■ Instructions to follow
Write out, without any change, the lines in the material below that run from the line with "color: #4c1d95 ->" through the line with "height: 32px ->", both included.

■ Record extracts
- Opening Delimiter -

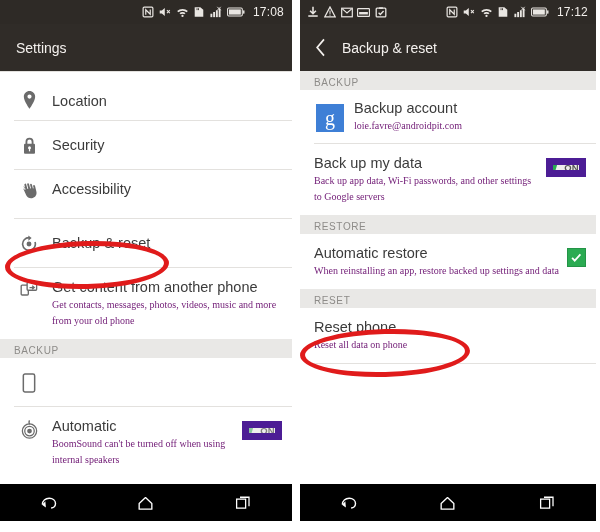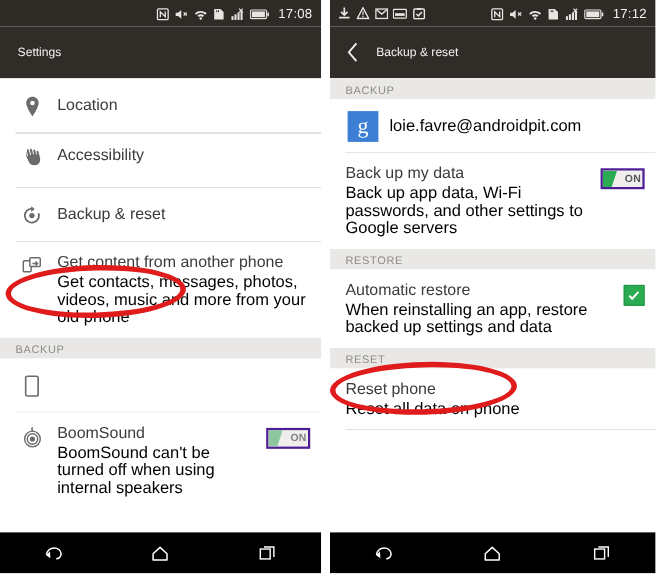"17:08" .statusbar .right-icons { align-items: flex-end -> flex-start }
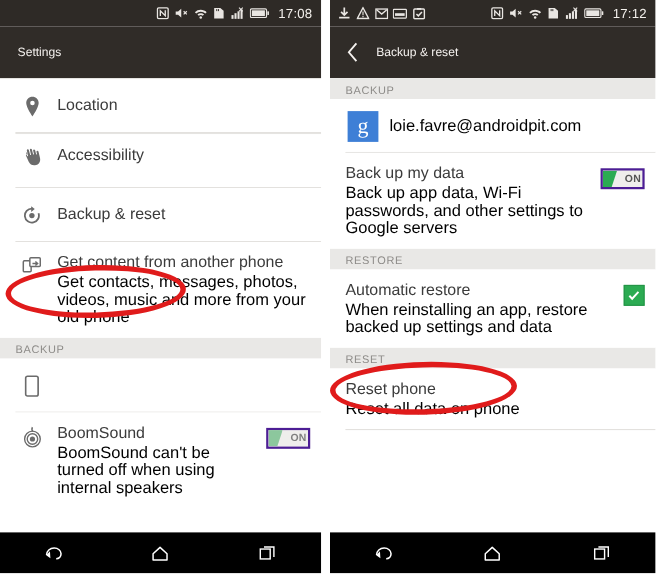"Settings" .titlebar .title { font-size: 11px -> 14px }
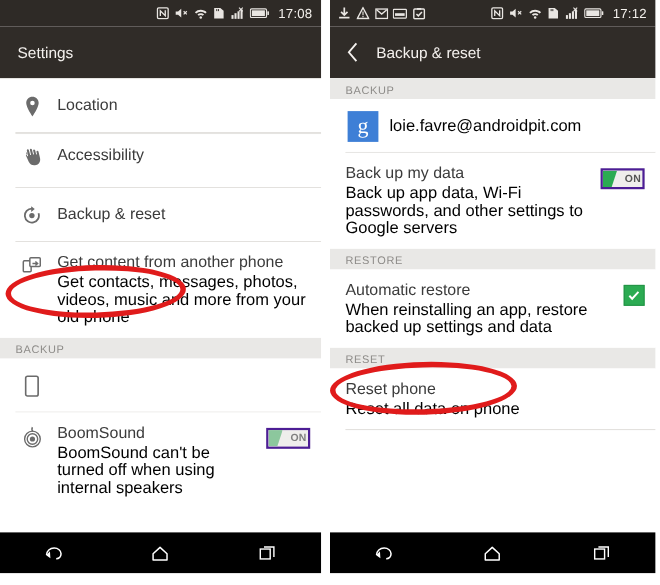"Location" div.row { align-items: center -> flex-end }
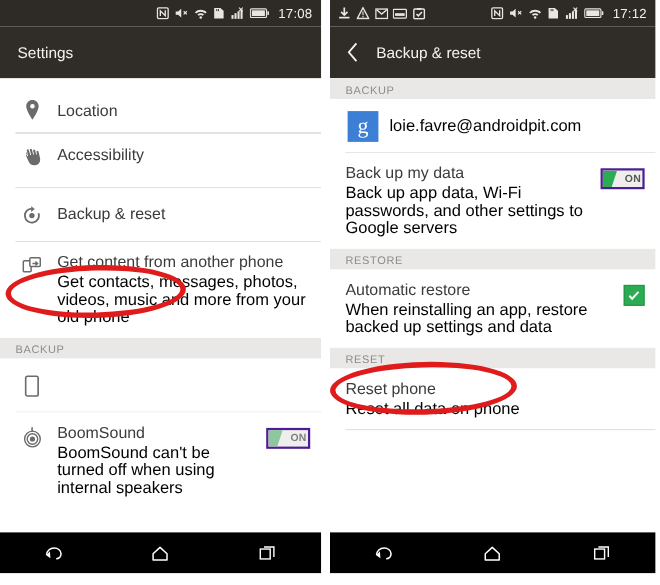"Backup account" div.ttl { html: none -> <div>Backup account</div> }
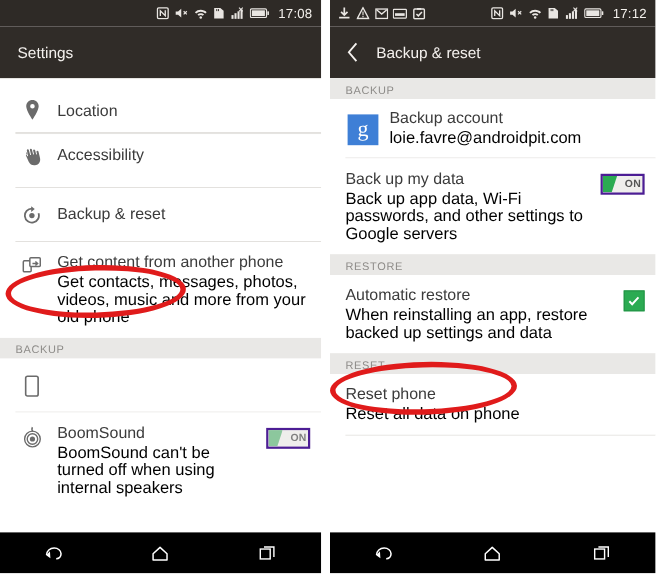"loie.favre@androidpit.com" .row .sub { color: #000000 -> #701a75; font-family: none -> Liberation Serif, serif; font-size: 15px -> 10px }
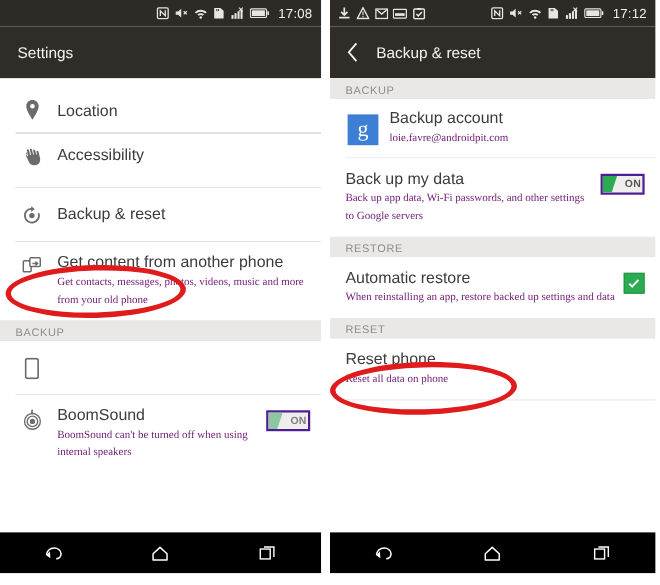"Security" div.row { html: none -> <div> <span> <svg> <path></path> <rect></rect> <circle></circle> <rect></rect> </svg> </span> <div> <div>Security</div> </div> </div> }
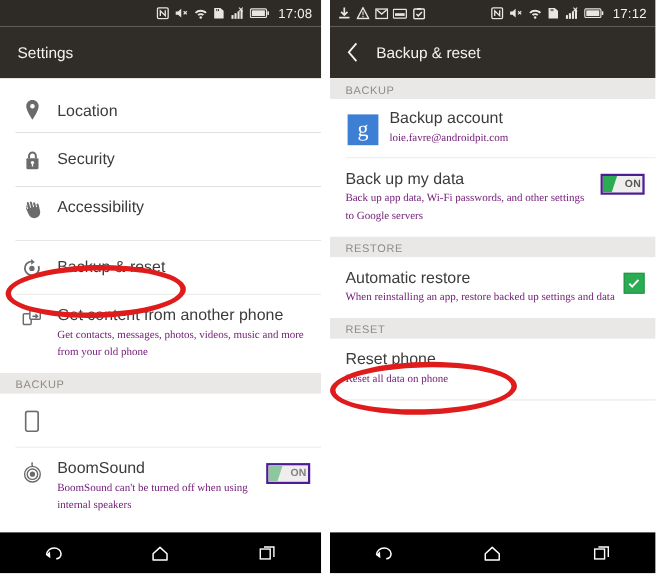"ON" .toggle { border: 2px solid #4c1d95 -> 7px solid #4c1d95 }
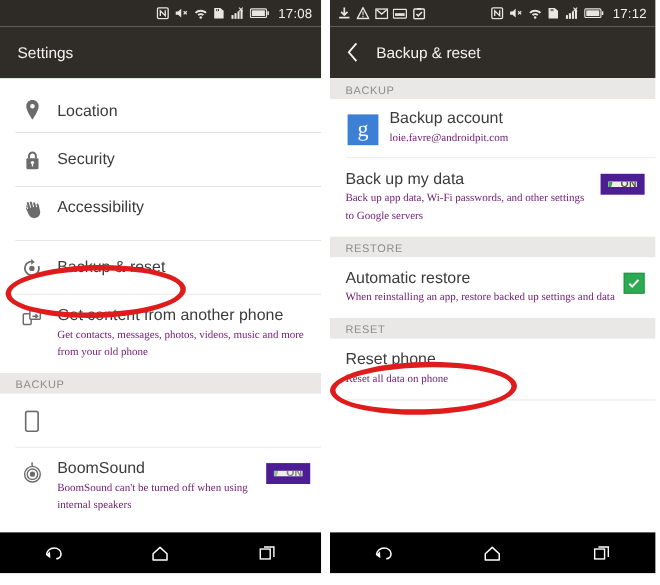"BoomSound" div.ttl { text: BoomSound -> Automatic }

- Closing Delimiter -
- Opening Delimiter -

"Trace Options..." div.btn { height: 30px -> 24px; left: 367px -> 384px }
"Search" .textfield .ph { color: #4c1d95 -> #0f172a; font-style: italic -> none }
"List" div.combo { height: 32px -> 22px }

- Closing Delimiter -

■ Exercise solution
"Search" .textfield .ph { color: #4c1d95 -> #0f172a; font-style: italic -> none }
"List" div.combo { height: 32px -> 22px }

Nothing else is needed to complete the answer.